ASSIGNMENT: Please retype the records below exactly as they appear, leaving out every picture.

DATA:
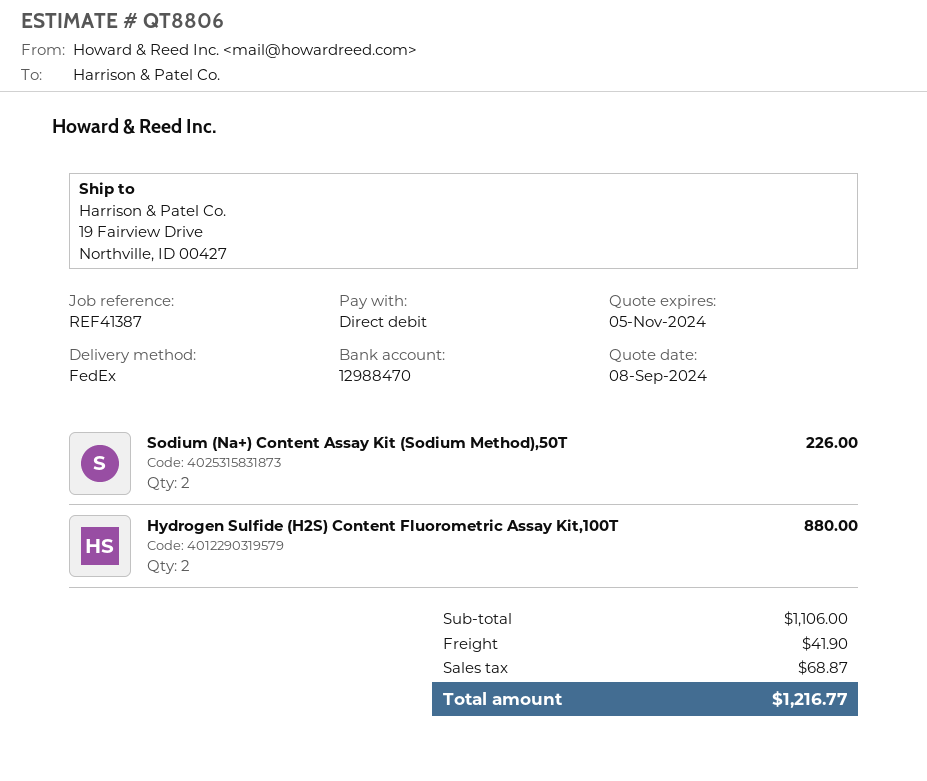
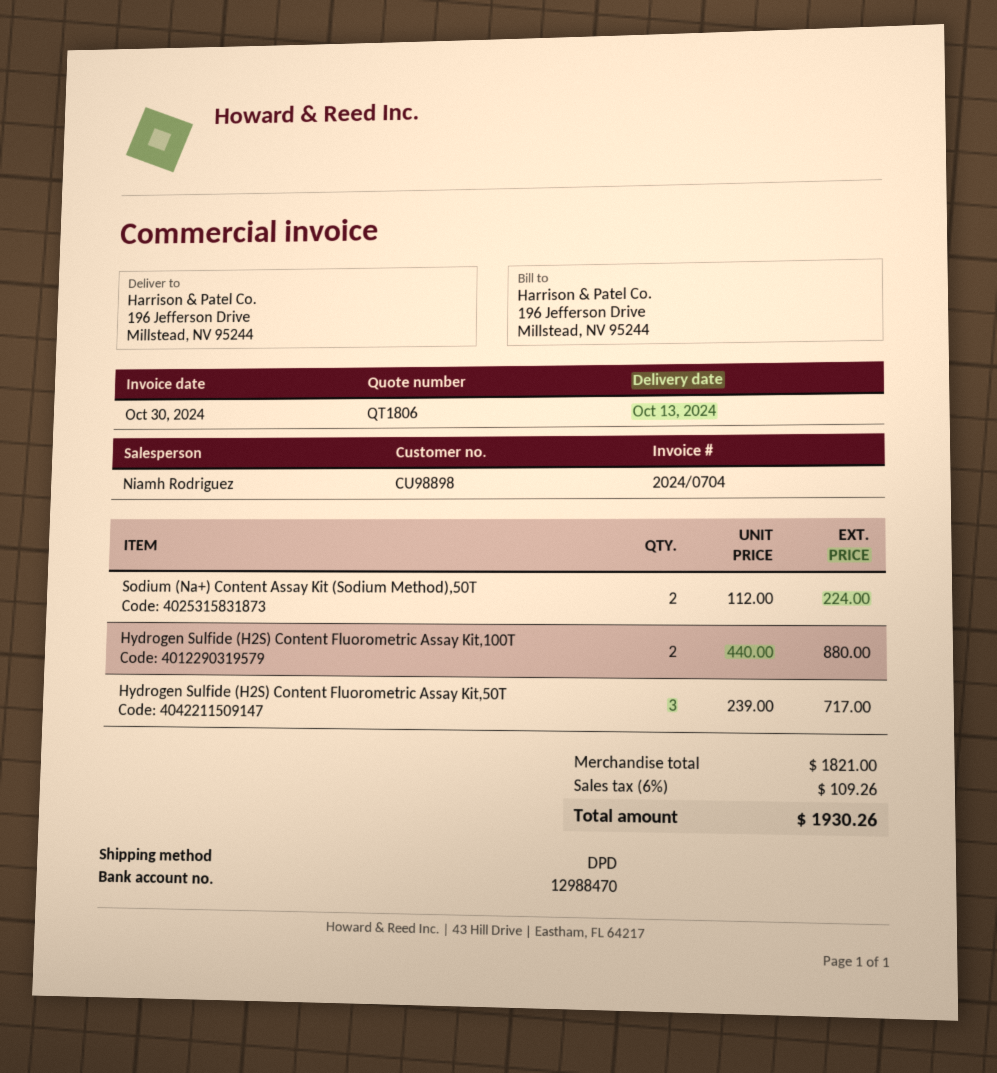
quote number: QT8806 -> QT1806
shipping method: FedEx -> DPD
ship to: 19 Fairview Drive, Northville, ID 00427 -> 196 Jefferson Drive, Millstead, NV 95244
Sodium (Na+) Content Assay Kit (Sodium Method),50T: 2 for 226.00 -> 2 for 224.00
Hydrogen Sulfide (H2S) Content Fluorometric Assay Kit,50T: none -> 3 for 717.00
subtotal: 1106.00 -> 1821.00
shipping: 41.90 -> none
tax: 68.87 -> 109.26
total: 1216.77 -> 1930.26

OUTPUT:
quote number: QT8806 -> QT1806
shipping method: FedEx -> DPD
ship to: 19 Fairview Drive, Northville, ID 00427 -> 196 Jefferson Drive, Millstead, NV 95244
Sodium (Na+) Content Assay Kit (Sodium Method),50T: 2 for 226.00 -> 2 for 224.00
Hydrogen Sulfide (H2S) Content Fluorometric Assay Kit,50T: none -> 3 for 717.00
subtotal: 1106.00 -> 1821.00
shipping: 41.90 -> none
tax: 68.87 -> 109.26
total: 1216.77 -> 1930.26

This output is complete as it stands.